Gender is not largely some vast conspiracy, but a sometimes ill-fitting accumulated collection of ways of handling common facts about males and females. And then with some prejudice and religious baggage on top.
> While I used to use the term “core gender identity” I no longer
> use that term and now use “core sex identity” for the sense of
> being male or female. Gender, masculinity and femininity are
> social constructs.
It really does not matter what word you use for it. The standard usage in English is “gender identity” and you omitted to qualify your statements with “Beyond basic biological instincts”. You also failed to point out you use a different term. And the “feminists” (actually only a faction) you were echoing don’t make any such distinction. For them, as you know, “Gender identity” is a social construct, and thus we are, to them, not “Born Transsexual”.
August 6, 2010 at 10:17 pm
Where to begin — oh, I know —- before Suzan and I came up with Women Born Transsexual we politely asked if folks would kindly say, “transgender and transsexual” — we were laughed at. Next we were called elitist. then we were attacked by all sorts of folks — from all sides.
Women Born Transsexual is now a part of “the vocabulary”.
I’ve even seen more and more cases of folks saying, posting, writing, “transsexual and transgender”.

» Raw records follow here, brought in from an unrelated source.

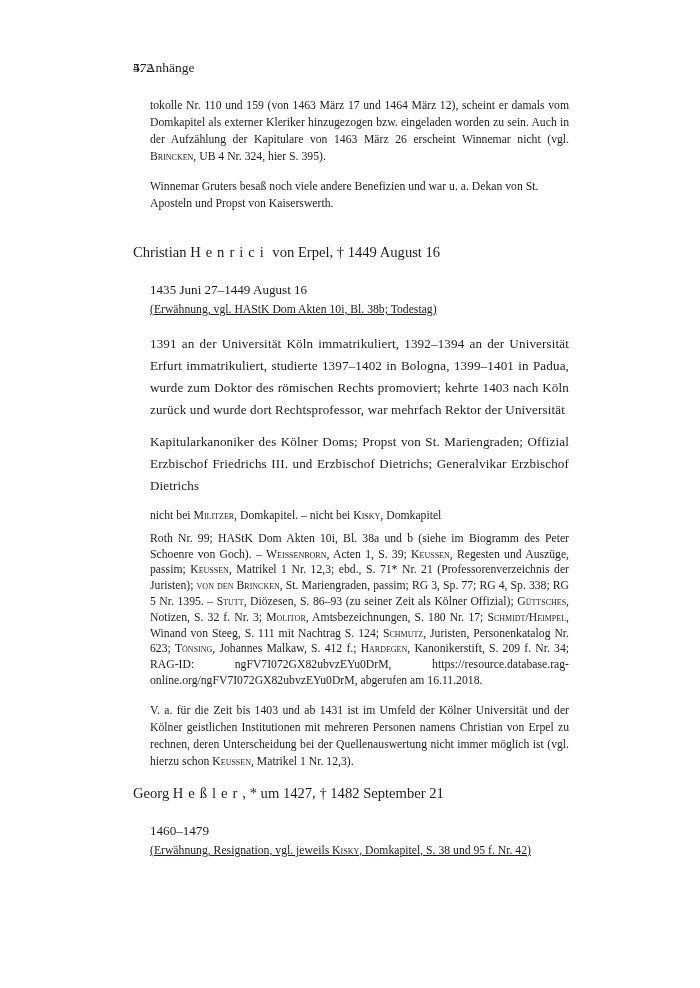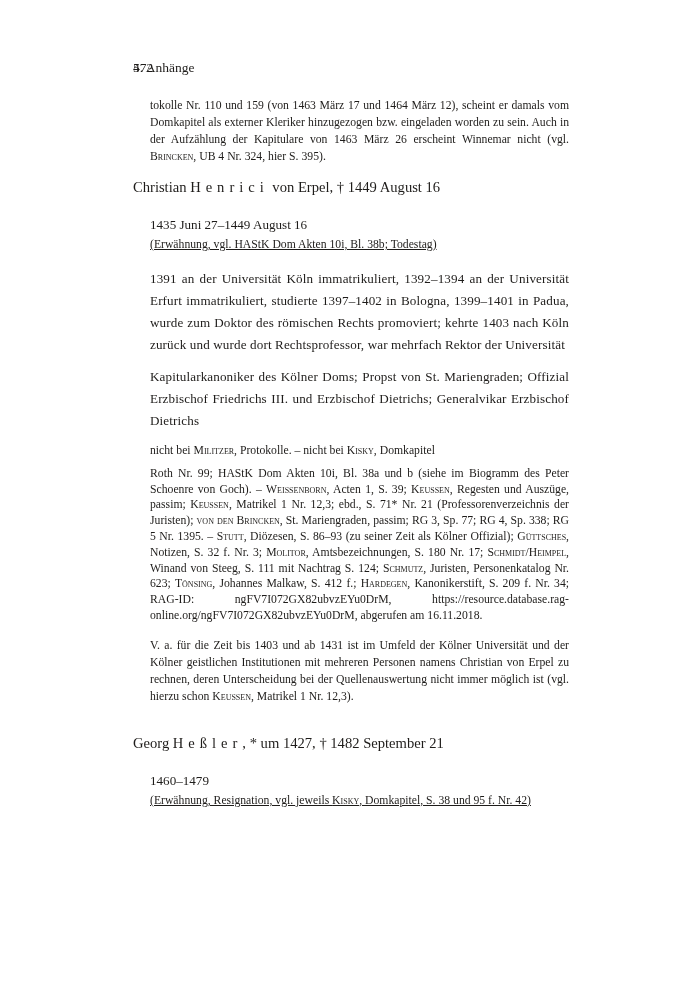"Winnemar Gruters besaß noch viele" p.commentary { html: none -> <p><span>Winnemar Gruters besaß noch viele andere Benefizien und war u. a. Dekan von St. Aposteln und Propst von Kaiserswerth.</span></p> }
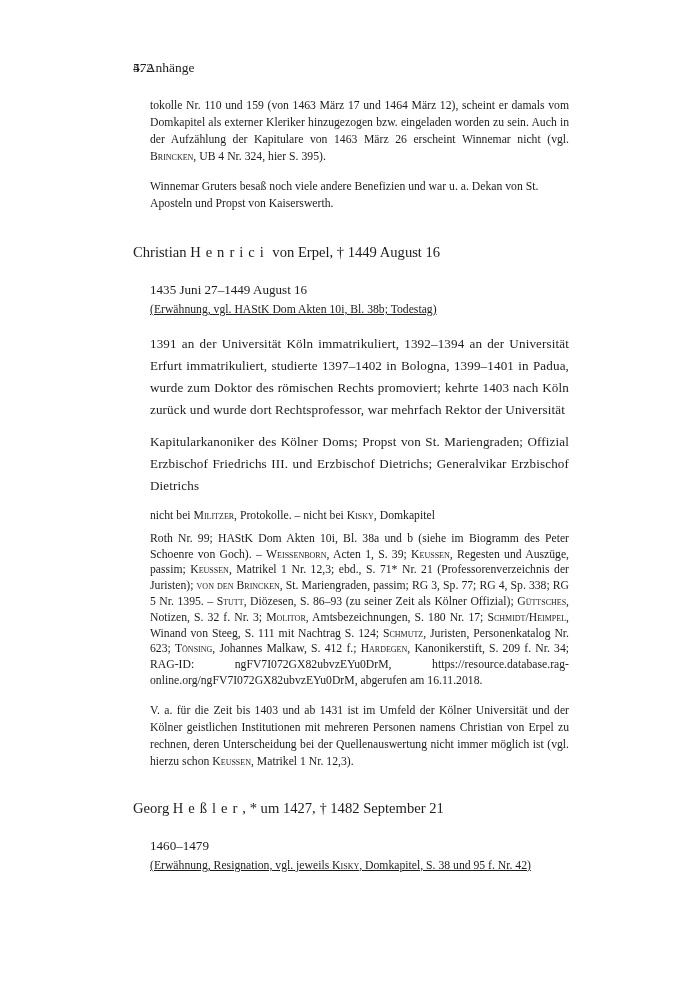", Protokolle. – nicht bei" span { text: Protokolle -> Domkapitel }
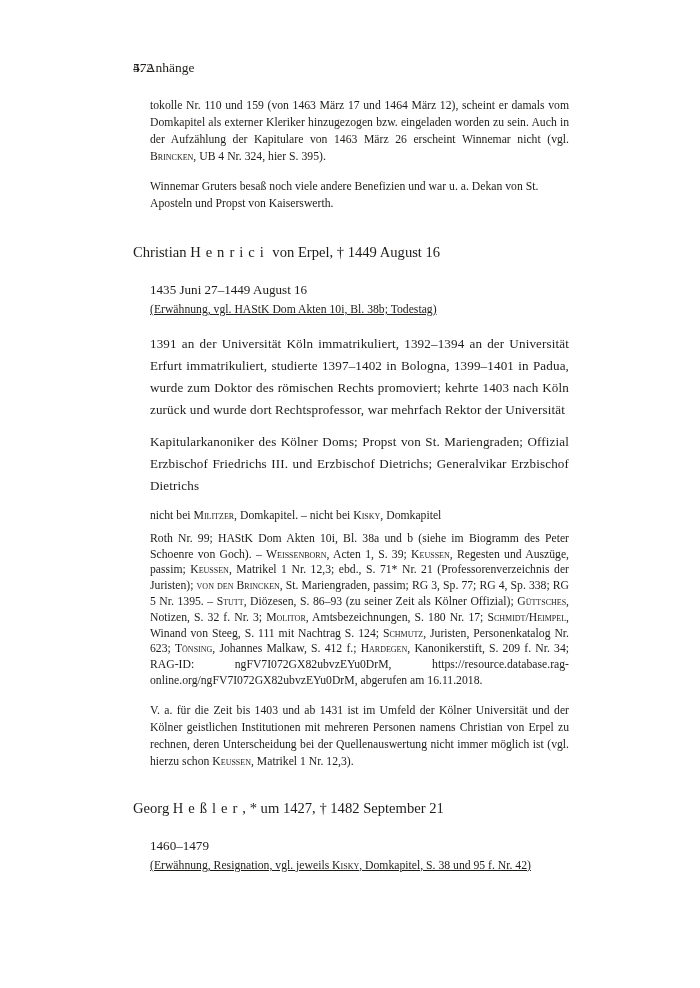"V. a. für die Zeit" .mb-note { margin-bottom: 29px -> 14px }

Suzan, among others, started using, “LGBT/T” — I have seen more and more instances of that being used.
So, if the common usage, “gender identity” is seen as having unintended consequences, or does not convey the desired meaning — or if “core sexual identity” just seems to work better — it may well begin to replace the current language.
Given how Women Born Transsexual, LGBT/T, and transgender and transsexual have become more common in conversation — how can attempting to clarify issues be anything but “a good thing” (as Martha Stewart says).